I have some questions about the tradeoffs for different ways of reading from an ADC via SPI.
The problem I'm trying to solve is detecting (and timestamping) a fairly short (<1ms) spike in the strength of a signal. The frequency domain is about 1-4kHz, so sampling at about 10ksps should do. This would end up needing a SPI clock frequency of somewhere a bit north of 100kHz since it takes at least 10.5 cycles to read out 1 10-bit sample -- well within the limits of an MCP3002. Additionally, I need to measure for minutes at a time, I don't want to miss any of the relatively infrequent spikes, and I need to measure the elapsed time for a particular spike since the start of the sampling window.

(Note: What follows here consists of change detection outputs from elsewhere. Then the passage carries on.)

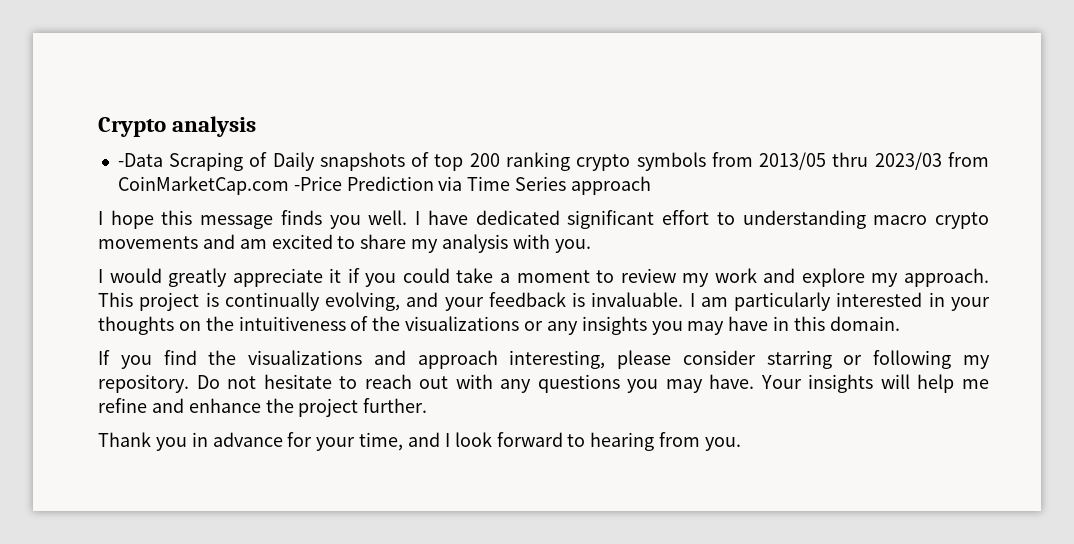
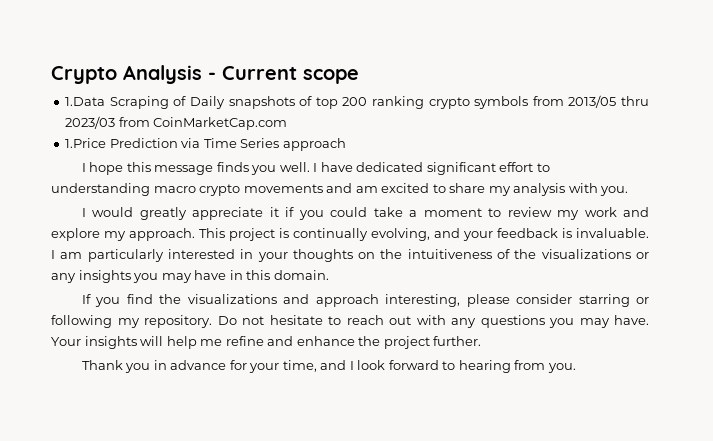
- Crypto analysis
- -Data Scraping of Daily snapshots of top 200 ranking crypto symbols from 2013/05 thru 2023/03 from CoinMarketCap.com -Price Prediction via Time Series approach
+ Crypto Analysis - Current scope
+ 1.Data Scraping of Daily snapshots of top 200 ranking crypto symbols from 2013/05 thru 2023/03 from CoinMarketCap.com
+ 1.Price Prediction via Time Series approach

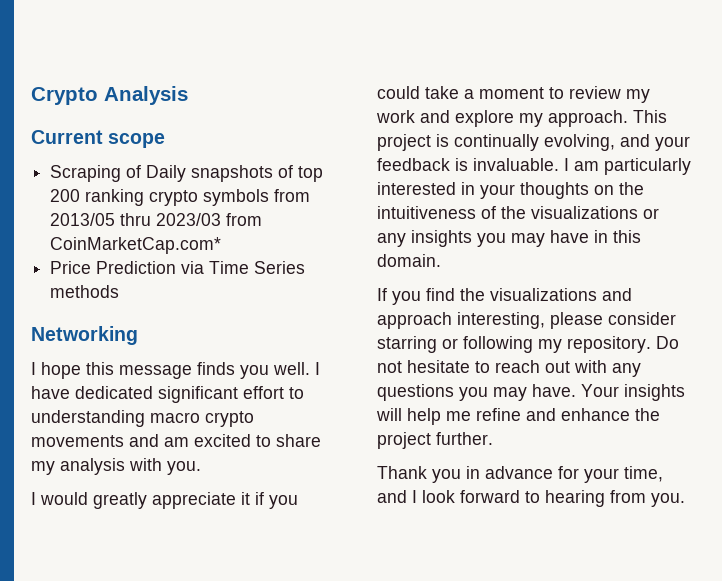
- Crypto Analysis - Current scope
+ Crypto Analysis
+ Current scope
- 1.Data Scraping of Daily snapshots of top 200 ranking crypto symbols from 2013/05 thru 2023/03 from CoinMarketCap.com
- 1.Price Prediction via Time Series approach
+ Scraping of Daily snapshots of top 200 ranking crypto symbols from 2013/05 thru 2023/03 from CoinMarketCap.com*
+ Price Prediction via Time Series methods
+ Networking

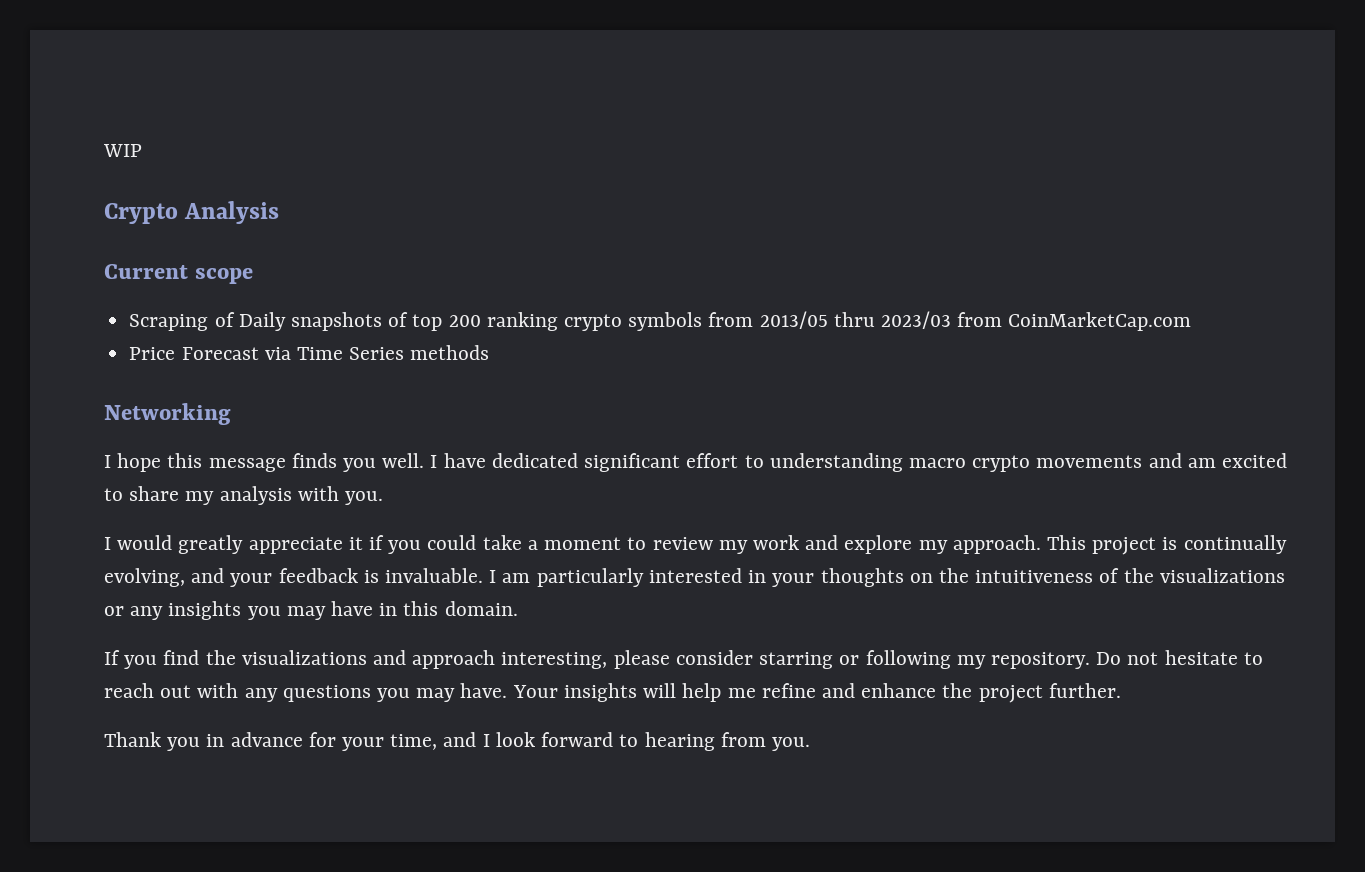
+ WIP
- Scraping of Daily snapshots of top 200 ranking crypto symbols from 2013/05 thru 2023/03 from CoinMarketCap.com*
+ Scraping of Daily snapshots of top 200 ranking crypto symbols from 2013/05 thru 2023/03 from CoinMarketCap.com
- Price Prediction via Time Series methods
+ Price Forecast via Time Series methods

After reading BCM2835 datasheet and a bunch of old threads on SPI, I see a few different approaches are out there and I'm hoping you can help me figure out which one is most appropriate. The extent of my knowledge of SPI is just what I've found in the last few days, so it could well be that I'm missing something obvious. Anyway, here's what I've found:
1. Use spidev ioctl()s, and perform the read-flavored ioctl in a loop after initialization to set the clock frequency, etc.
It seems like people have not had great luck getting very high sampling rates out of this method, but since I only need 10ksps, that's probably attainable.

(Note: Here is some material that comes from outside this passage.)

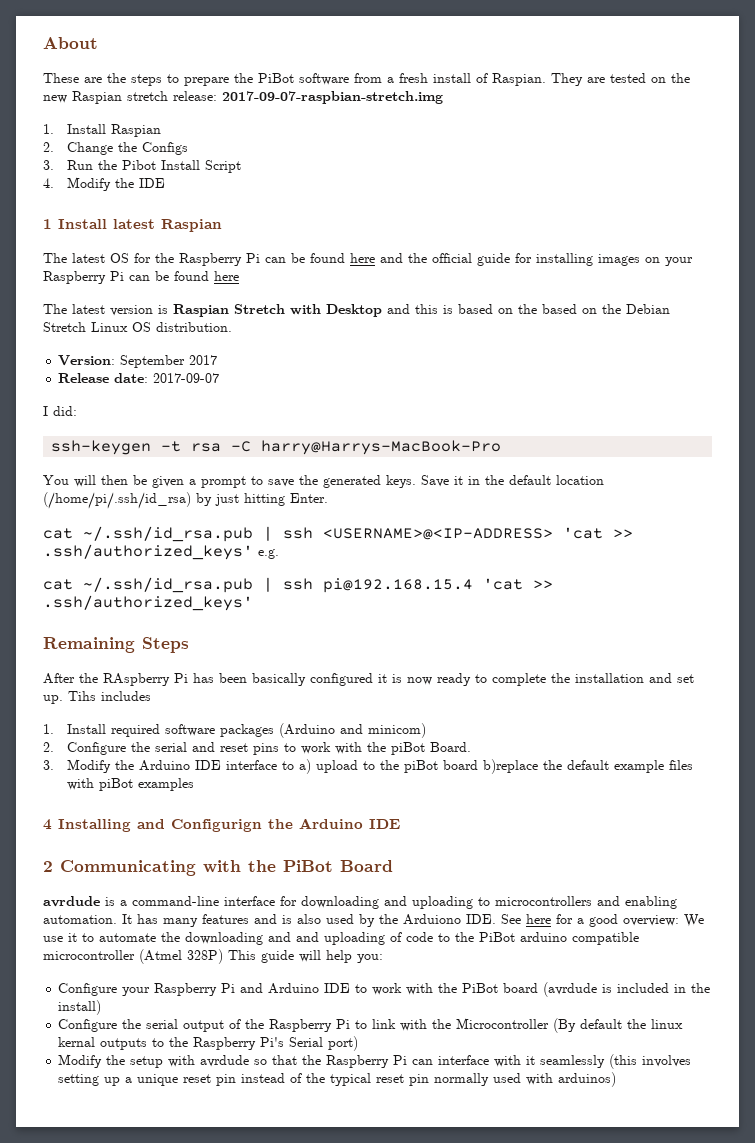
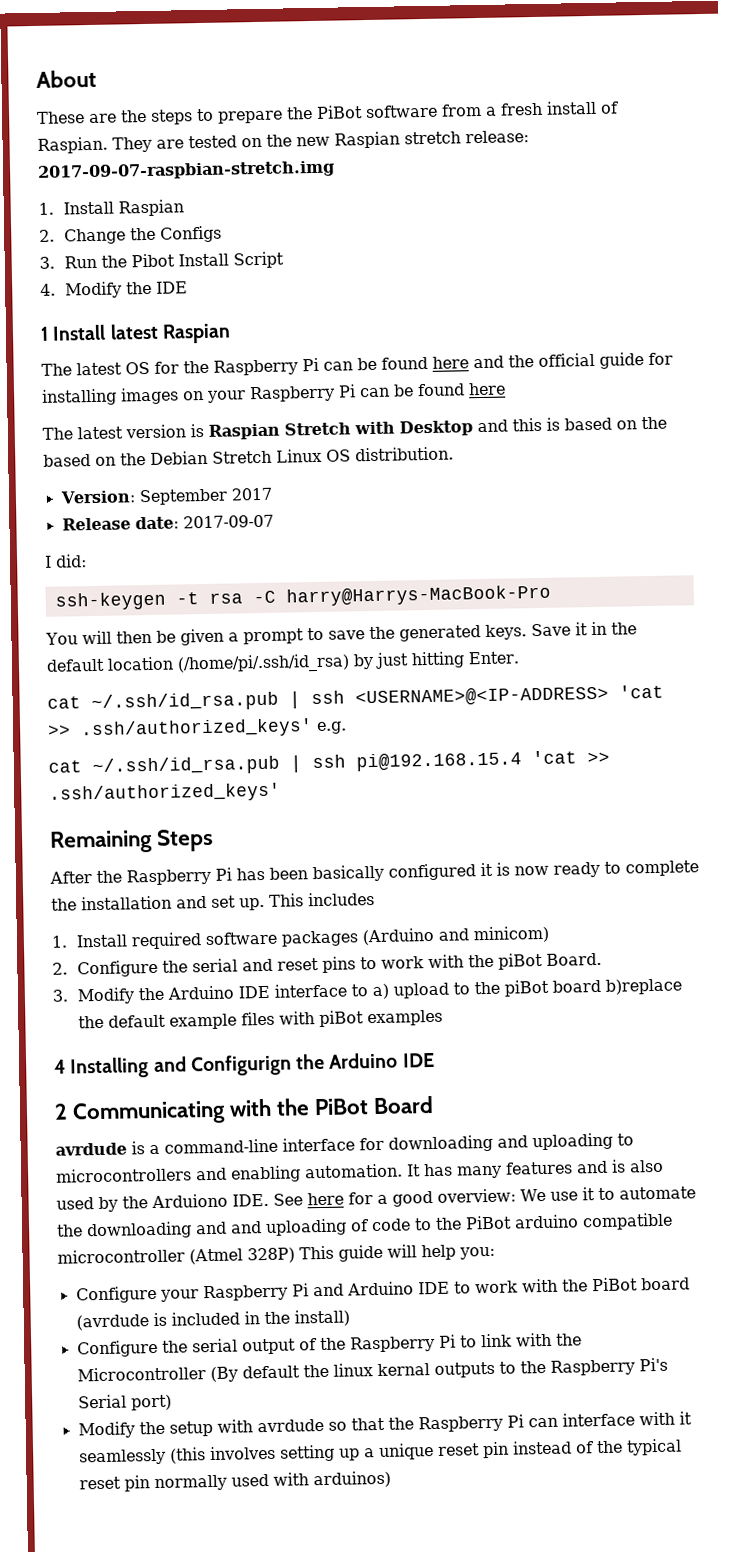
- After the RAspberry Pi has been basically configured it is now ready to complete the installation and set up.
+ After the Raspberry Pi has been basically configured it is now ready to complete the installation and set up.
- Tihs includes
+ This includes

It's not clear to me how reliable this is in terms of not missing any samples. Does the kernel do some sort of buffering, or is it up to you to call ioctl() enough to not miss any samples? If, for instance, your process gets context switched away, it could be several ms before your process runs again. This can be controlled somewhat with isolcpus, remapping interrupts, and sched_setaffinity to get your process on a mostly idle core, but it's still not great. If the kernel is not doing buffering on my behalf, then presumably I would need to read data before the FIFO fills. I couldn't figure out exactly what the size of the FIFO was for SPI0, though. The low-speed SPI1 and SPI2 have 4-word FIFOs (page 20 in the BCM2835 datasheet), for what that's worth. If SPI0 is similar, then that's only 300us of time at 10ksps.
2. `mmap` the SPI registers and read/write from them.
This will avoid the userspace / kernel transition, but is of course much more fiddly to set up. It suffers from the same context switch problem that #1 does.
I don't see how you would accurately tell when there is a new word of data to read from the FIFO register. You can poll the FIFO register as fast as you want, but how do you know when the result is valid?
Is this what pigpio does? Maybe?
3. `mmap` the DMA control registers and set up the DMA engine to write in a loop to 2 pages, circular buffer style.
This is even more fiddly, but provides much more forgiving timing for being able to read every sample. Instead of a couple of word's worth of 10-bit samples, you could simply map 2 4096-byte pages and configure the DMA to write 4090 (multiple of 10) bytes into each one by having a corresponding infinite loop of control blocks. The DMA engine can be configured to cause interrupts as it shifts from one control block to another, which presumably I could figure out how to handle. (Note errata for p52 though; the control block structure would have to be a bit weird to work around that DMA bug. https://elinux.org/BCM2835_datasheet_errata
) 409 samples is about 40ms worth, a much more forgiving time window for a process to get scheduled and process the recent input data.
DMA does require a lot more totally unsafe poking around in registers, and figuring out which DMA channel the kernel isn't already using, and the always fun problem of creating issues that aren't solved by simply killing the process since the DMA engine will happily continue doing what it's doing until it's told to stop.
4. Finally, I also have another more general SPI/ADC question. The datasheet (http://ww1.microchip.com/downloads/en/D ... 21294C.pdf
-- see section 5) for the ADC says that when CS is brought low, a few bits of configuration (which channel, etc) are written to the ADC, then a few cycles later 10 bits of output can be read out, after which every bit will be zero. Does this mean you need to bring CS high, then low, and re-send the configuration bits for every sample?
Thanks for any insight you can provide!